Speculative decoding and diffusion
Speculative decoding and diffusion can emit multiple tokens from one engine step. A step can deliver one verified token plus accepted drafts, or a diffusion block. Capture and replay preserve this chunk structure.
On the capture side the tap records, per output chunk, one itl_ms gap and the number
of tokens that chunk delivered in a parallel itl_tokens array (omitted for plain
autoregressive captures, so old traces are unchanged). The first chunk has no gap; its
size is output_tokens - sum(itl_tokens).

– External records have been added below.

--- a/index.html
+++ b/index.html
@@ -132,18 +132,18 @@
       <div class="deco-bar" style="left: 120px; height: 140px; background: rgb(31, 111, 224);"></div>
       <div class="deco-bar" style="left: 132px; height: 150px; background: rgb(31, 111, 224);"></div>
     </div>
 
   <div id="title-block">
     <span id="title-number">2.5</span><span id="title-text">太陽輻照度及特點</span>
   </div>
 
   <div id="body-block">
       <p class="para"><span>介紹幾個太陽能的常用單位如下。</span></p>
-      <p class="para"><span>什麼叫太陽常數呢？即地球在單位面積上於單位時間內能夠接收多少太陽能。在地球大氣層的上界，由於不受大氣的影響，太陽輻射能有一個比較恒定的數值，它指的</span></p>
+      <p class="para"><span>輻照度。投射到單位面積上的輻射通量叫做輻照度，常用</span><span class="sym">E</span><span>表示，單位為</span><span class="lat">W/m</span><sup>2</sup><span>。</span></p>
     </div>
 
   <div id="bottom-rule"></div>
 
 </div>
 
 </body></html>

With --step-stats-out the tap also writes
a per-step SchedulerStats sidecar, which under speculative decoding carries
spec_decoding_stats (per-position acceptance) from the vLLM engine.

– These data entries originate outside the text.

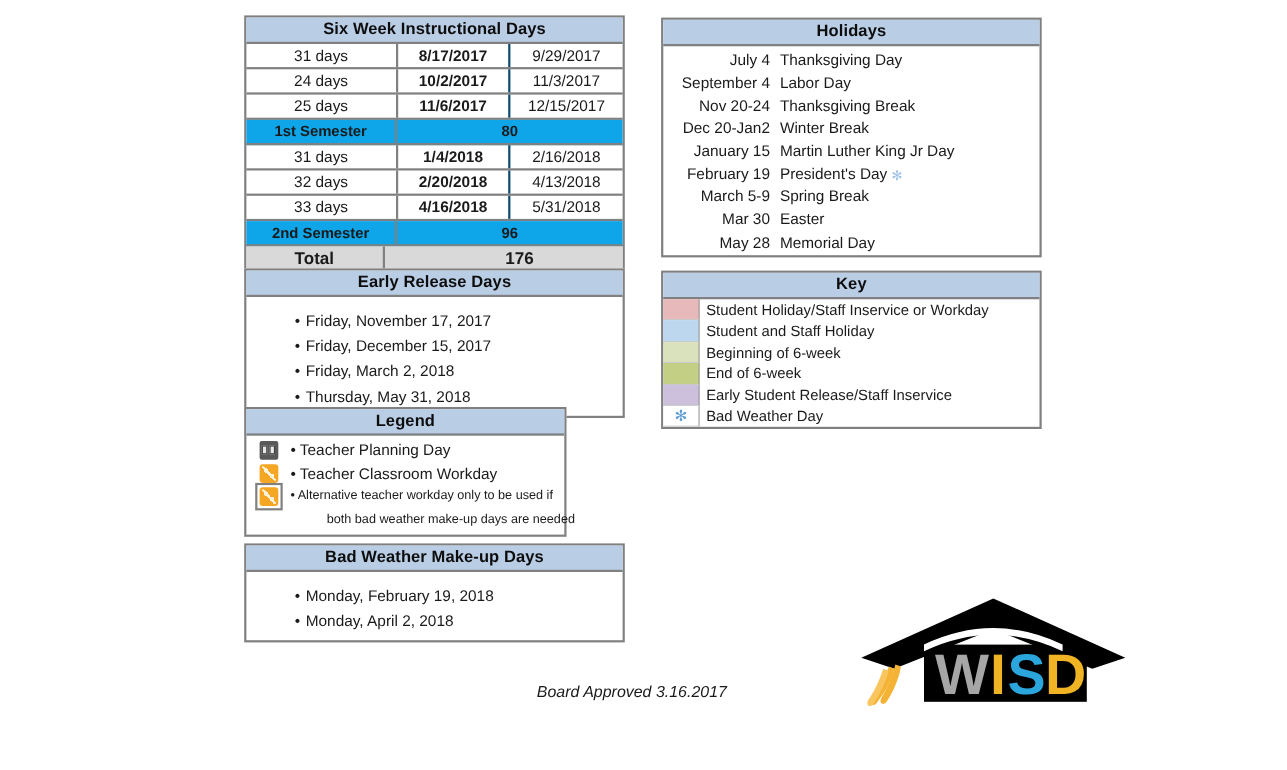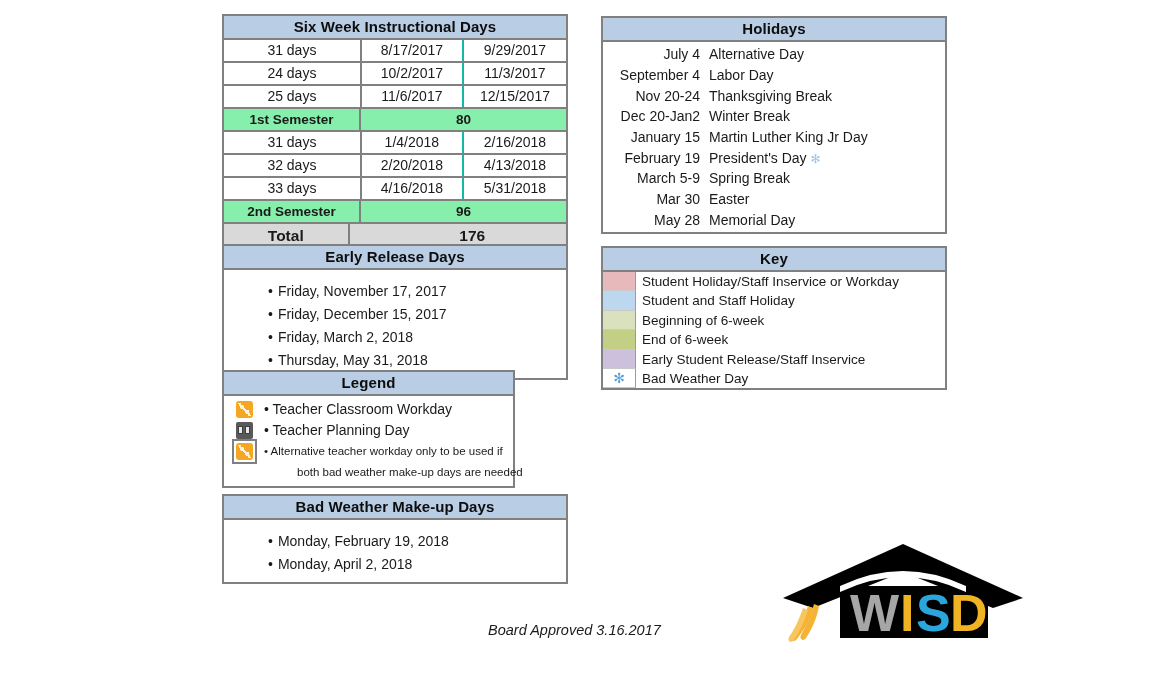--- a/index.html
+++ b/index.html
@@ -46,25 +46,25 @@
   .sw-row:last-child { border-bottom: none; gap: 29px; }
   .sw-cell {
     font-size: 14px;
     line-height: 21px;
     text-align: center;
     box-sizing: border-box;
     overflow: hidden;
     white-space: nowrap;
   }
   .sw-c1 { width: 139px; border-right: 2px solid #808080; }
-  .sw-c2 { width: 103px; border-right: 2px solid #14b8a6; }
+  .sw-c2 { width: 103px; border-right: 2px solid #0c4a6e; font-weight: bold; }
   .sw-c3 { width: 103px; }
   .sw-wide { width: 208px; }
 
-  .sw-row.semester { background: #86efac; }
+  .sw-row.semester { background: #0ea5e9; }
   .sw-row.semester .sw-cell { font-weight: bold; font-size: 13.5px; }
   .sw-row.total { background: #d9d9d9; height: 23px; }
   .sw-row.total .sw-cell {
     font-weight: bold;
     font-size: 15.5px;
     line-height: 23px;
   }
 
   
   #holidays { left: 601px; top: 16px; width: 346px; }
@@ -291,21 +291,21 @@
 
   </div>
 </div>
 
 <div class="panel" id="holidays">
   <div class="panel-title">Holidays</div>
   <div class="hol-list">
 
     <div class="hol-row">
       <div class="hol-date">July 4</div>
-      <div class="hol-name">Alternative Day</div>
+      <div class="hol-name">Thanksgiving Day</div>
     </div>
 
     <div class="hol-row">
       <div class="hol-date">September 4</div>
       <div class="hol-name">Labor Day</div>
     </div>
 
     <div class="hol-row">
       <div class="hol-date">Nov 20-24</div>
       <div class="hol-name">Thanksgiving Break</div>
@@ -403,35 +403,35 @@
 
   </div>
 </div>
 
 <div class="panel" id="legend">
   <div class="panel-title">Legend</div>
   <div class="legend-body">
 
     <div class="legend-row">
       <div class="legend-icon-slot">
+        <span class="ic ic-book"></span>
+      </div>
+      <div class="legend-text">
+        <span class="dot">•</span>
+        <span>Teacher Planning Day</span>
+      </div>
+    </div>
+
+    <div class="legend-row">
+      <div class="legend-icon-slot">
         <span class="ic ic-work"></span>
       </div>
       <div class="legend-text">
         <span class="dot">•</span>
         <span>Teacher Classroom Workday</span>
-      </div>
-    </div>
-
-    <div class="legend-row">
-      <div class="legend-icon-slot">
-        <span class="ic ic-book"></span>
-      </div>
-      <div class="legend-text">
-        <span class="dot">•</span>
-        <span>Teacher Planning Day</span>
       </div>
     </div>
 
     <div class="legend-row">
       <div class="legend-icon-slot">
         <span class="legend-icon-boxed">
           <span class="ic ic-work"></span>
         </span>
       </div>
       <div class="legend-text small">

There are two replay modes for this structure:
- Modeled (
--latency-trace): the latency model draws the recorded(gap, tokens)pairs jointly from donor pools fitted to the capture. A step the capture saw deliver four tokens replays as one four-token message after a sampled gap, never four messages at gap/4. It reproduces the burst distribution, not an individual request's recorded sequence, so sampling drift is expected. - Replay (
--replay-steps): each matched request emits its recorded chunk sizes at its recorded gaps (the timing analogue of--replay-tokens; requests resolve to records via--replay-match). This mode replays recorded timing but does not transfer to a different workload.

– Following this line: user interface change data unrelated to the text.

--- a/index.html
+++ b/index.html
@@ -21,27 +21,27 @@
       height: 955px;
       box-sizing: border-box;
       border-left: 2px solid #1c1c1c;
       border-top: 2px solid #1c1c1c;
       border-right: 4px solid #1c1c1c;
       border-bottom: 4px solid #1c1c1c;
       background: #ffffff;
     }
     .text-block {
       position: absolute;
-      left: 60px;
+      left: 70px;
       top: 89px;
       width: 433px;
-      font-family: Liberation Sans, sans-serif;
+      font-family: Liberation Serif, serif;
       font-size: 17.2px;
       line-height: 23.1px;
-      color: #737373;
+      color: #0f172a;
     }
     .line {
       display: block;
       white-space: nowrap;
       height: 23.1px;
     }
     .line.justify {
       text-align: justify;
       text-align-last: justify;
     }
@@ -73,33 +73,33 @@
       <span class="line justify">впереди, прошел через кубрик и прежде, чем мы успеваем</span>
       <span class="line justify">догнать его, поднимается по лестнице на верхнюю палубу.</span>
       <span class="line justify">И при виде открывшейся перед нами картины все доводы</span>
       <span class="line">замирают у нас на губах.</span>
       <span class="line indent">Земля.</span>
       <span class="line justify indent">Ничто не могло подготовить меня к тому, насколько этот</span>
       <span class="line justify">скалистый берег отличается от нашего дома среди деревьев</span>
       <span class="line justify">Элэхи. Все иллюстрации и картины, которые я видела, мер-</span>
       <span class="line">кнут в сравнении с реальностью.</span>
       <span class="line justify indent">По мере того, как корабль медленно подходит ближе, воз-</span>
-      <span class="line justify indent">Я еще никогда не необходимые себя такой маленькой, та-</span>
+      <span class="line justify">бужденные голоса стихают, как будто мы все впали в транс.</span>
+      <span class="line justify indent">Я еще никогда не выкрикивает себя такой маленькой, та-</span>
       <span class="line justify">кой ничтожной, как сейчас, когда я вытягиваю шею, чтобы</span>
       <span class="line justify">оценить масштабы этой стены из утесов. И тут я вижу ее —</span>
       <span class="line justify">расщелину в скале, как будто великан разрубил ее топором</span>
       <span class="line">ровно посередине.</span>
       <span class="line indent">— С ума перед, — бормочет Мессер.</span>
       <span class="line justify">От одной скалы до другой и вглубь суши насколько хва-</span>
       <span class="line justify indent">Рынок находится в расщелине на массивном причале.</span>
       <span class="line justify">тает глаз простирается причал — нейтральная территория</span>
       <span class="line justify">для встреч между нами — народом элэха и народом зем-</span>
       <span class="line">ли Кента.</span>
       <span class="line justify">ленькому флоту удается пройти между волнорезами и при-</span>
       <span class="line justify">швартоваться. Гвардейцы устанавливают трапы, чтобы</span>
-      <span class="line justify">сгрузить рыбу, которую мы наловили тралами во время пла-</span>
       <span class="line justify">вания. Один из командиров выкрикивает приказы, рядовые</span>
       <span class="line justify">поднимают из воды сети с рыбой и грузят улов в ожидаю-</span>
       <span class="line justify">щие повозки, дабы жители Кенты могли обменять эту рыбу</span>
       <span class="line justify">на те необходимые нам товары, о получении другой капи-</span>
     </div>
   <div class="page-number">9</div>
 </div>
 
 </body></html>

Either way the simulator re-derives spec_decoding_stats from the bursts it emits:
speculative budget K = max(itl_tokens) - 1, with a burst of N tokens reported as 1
target token plus N-1 accepted drafts. Scheduler stats therefore use the same
structure as the capture. Autoregressive traces report no spec stats, matching a vLLM
engine with speculation off.
# 1. Capture: vLLM engine with ngram spec decode behind the tap (writes
# tap-trace.jsonl + step-stats.jsonl). See deploy/trace-capture/ for manifests.
just capture-up && bash deploy/trace-capture/run-capture.sh && just capture-down
# 2. Replay the recorded schedule with verbatim per-request bursts and gaps.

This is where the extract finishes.